La partie dégagée place d’Armes doit correspondre aux fondations. La fortification autrichienne a en effet été rasée par Vauban lorsque celui-ci a organisé la défense de Belfort.

Dans la nuit du 28 au 29 juin 1636, une troupe menée par Louis de Champagne, comte de La Suze, seigneur protestant, gouverneur français de Montbéliard, attaque Belfort par son point faible : la porte des Capucins. Il laisse 28 de ses hommes dans le coup de force mais prend la ville, qui devient donc française.
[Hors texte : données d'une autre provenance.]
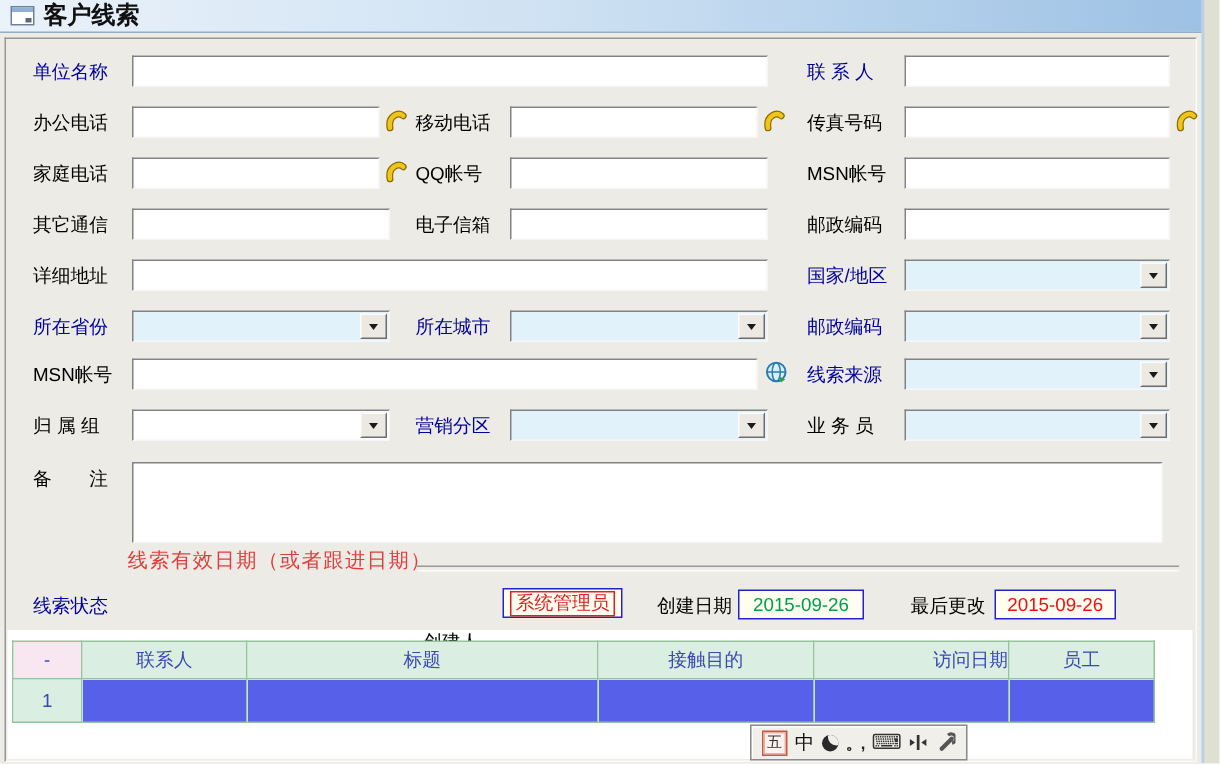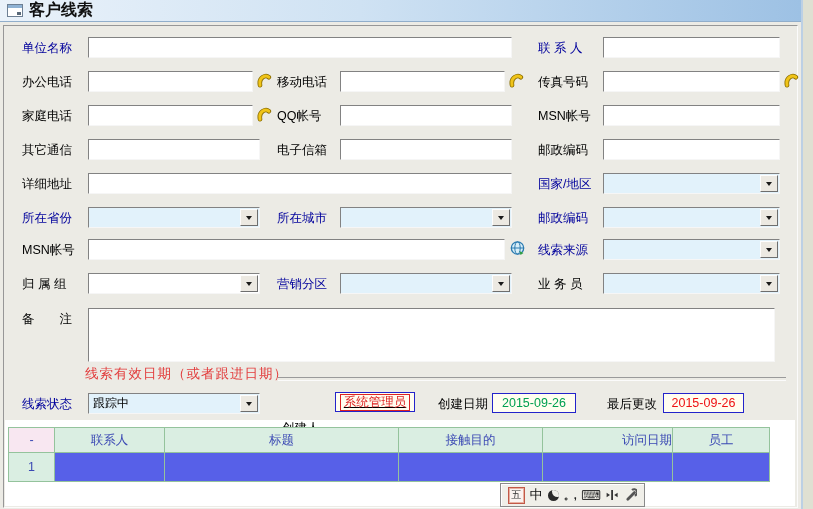--- a/index.html
+++ b/index.html
@@ -38,21 +38,21 @@
   .icon16{position:absolute;width:17px;height:16px;}
   .sep{position:absolute;height:2px;border-top:1px solid #9a9a9a;border-bottom:1px solid #fbfbfb;}
   .rednote{position:absolute;font-size:13.5px;color:#e23d3d;letter-spacing:1px;white-space:pre;}
 
   .valbox{position:absolute;height:20px;box-sizing:border-box;border:1px solid #2323cb;
       background:#fffdf0;display:flex;align-items:center;justify-content:center;
       font-size:12.5px;}
   .valbox.green{color:#00a050;}
   .valbox.red{color:#ee1111;}
   .creatorbox{position:absolute;height:20px;box-sizing:border-box;border:1px solid #2323cb;
-      background:#fffdf0;display:flex;align-items:center;justify-content:center;padding:1px;text-decoration:underline;}
+      background:#fffdf0;display:flex;align-items:center;justify-content:center;padding:1px;}
   .creatorbox .inner{border:1px solid #dd2222;color:#dd2222;font-size:12.5px;
       padding:0 3px;line-height:15px;white-space:nowrap;}
 
   table.grid{position:absolute;left:8px;top:427px;border-collapse:collapse;table-layout:fixed;}
   table.grid td{border:1px solid #94c39c;font-size:12.5px;text-align:center;overflow:hidden;
       color:#3b49b4;padding:0;}
   table.grid tr.head td{background:#daeee2;height:24px;}
   table.grid tr.head td.corner{background:#f8e7f1;}
   table.grid tr.datarow td{background:#5760e8;height:28px;}
   table.grid tr.datarow td.numcell{background:#daeee2;}
@@ -187,26 +187,20 @@
       </span>
   </div>
 
   <span class="lbl" style="left:22px;top:312px;">备　　注</span>
   <textarea class="area" style="left: 88px; top: 308px; width: 687px; height: 54px;"></textarea>
 
   <span class="rednote" style="left:85px;top:365px;">线索有效日期（或者跟进日期）</span>
   <div class="sep" style="left:278px;top:377px;width:508px;"></div>
 
   <span class="lbl blue" style="left:22px;top:397px;">线索状态</span>
-  <div class="dd blue" style="left:88px;top:393px;width:172px;">
-    <span>跟踪中</span>
-    <span class="dd-btn">
-        <i class="dd-arrow"></i>
-      </span>
-  </div>
   <span class="lbl" style="left:282px;top:397px;margin-top:24px;">创建人</span>
   <div class="creatorbox" style="left:335px;top:392px;min-width:80px;">
     <span class="inner">系统管理员</span>
   </div>
   <span class="lbl" style="left:438px;top:397px;">创建日期</span>
   <div class="valbox green" style="left:492px;top:393px;width:84px;">2015-09-26</div>
   <span class="lbl" style="left:607px;top:397px;">最后更改</span>
   <div class="valbox red" style="left:663px;top:393px;width:81px;">2015-09-26</div>
 
   <table class="grid">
C’était à l’époque une victoire importante pour Louis XIII, et cette prise de Belfort a fait l’objet d’un compte rendu très détaillé, dans le numéro du 23 juillet 1636 de La Gazette de France de Théophraste Renaudot. Et là : bingo. Le texte évoque la présence d’une « demi-lune », c’est-à-dire d’une sorte de triangle fortifié qui protégeait la porte. Pourquoi, dès lors, L’Hermine ne l’a-t-il pas reportée sur son dessin ? « Il s’est passé presque trente ans entre sa prise de note et la publication de son ouvrage. Il a pu oublier. Ou alors, il fallait un peu jouer avec la réalité pour insister sur les bienfaits apportés à Belfort par les Français et Vauban » , avance Christophe Grudler.